#### Your goal
Report every line from the following entries that contains the string "raaghu".

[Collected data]
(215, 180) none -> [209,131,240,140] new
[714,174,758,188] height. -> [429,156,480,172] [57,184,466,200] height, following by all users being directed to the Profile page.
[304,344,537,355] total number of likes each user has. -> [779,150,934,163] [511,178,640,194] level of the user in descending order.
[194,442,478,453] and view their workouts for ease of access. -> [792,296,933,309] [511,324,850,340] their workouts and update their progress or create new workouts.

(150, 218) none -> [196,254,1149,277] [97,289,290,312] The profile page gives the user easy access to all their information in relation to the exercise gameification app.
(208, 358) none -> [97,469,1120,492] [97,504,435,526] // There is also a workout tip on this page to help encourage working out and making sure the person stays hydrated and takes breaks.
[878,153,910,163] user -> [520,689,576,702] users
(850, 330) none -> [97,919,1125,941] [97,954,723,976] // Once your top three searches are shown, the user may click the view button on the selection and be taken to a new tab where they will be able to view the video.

--

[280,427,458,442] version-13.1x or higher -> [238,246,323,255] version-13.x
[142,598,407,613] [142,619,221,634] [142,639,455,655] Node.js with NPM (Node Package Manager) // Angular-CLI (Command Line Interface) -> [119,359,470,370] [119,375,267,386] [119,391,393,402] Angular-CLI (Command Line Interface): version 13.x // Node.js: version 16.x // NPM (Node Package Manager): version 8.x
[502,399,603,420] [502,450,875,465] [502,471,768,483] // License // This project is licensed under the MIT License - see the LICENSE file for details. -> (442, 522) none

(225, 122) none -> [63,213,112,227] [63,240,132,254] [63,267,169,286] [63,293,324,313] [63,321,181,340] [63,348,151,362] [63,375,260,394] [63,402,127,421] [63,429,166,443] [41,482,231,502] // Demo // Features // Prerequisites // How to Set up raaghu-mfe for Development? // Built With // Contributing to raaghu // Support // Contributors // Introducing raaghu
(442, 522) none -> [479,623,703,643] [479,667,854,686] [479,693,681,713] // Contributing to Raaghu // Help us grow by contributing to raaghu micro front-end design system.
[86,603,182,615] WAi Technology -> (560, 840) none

#### Finished exercise
(225, 122) none -> [63,213,112,227] [63,240,132,254] [63,267,169,286] [63,293,324,313] [63,321,181,340] [63,348,151,362] [63,375,260,394] [63,402,127,421] [63,429,166,443] [41,482,231,502] // Demo // Features // Prerequisites // How to Set up raaghu-mfe for Development? // Built With // Contributing to raaghu // Support // Contributors // Introducing raaghu
(442, 522) none -> [479,623,703,643] [479,667,854,686] [479,693,681,713] // Contributing to Raaghu // Help us grow by contributing to raaghu micro front-end design system.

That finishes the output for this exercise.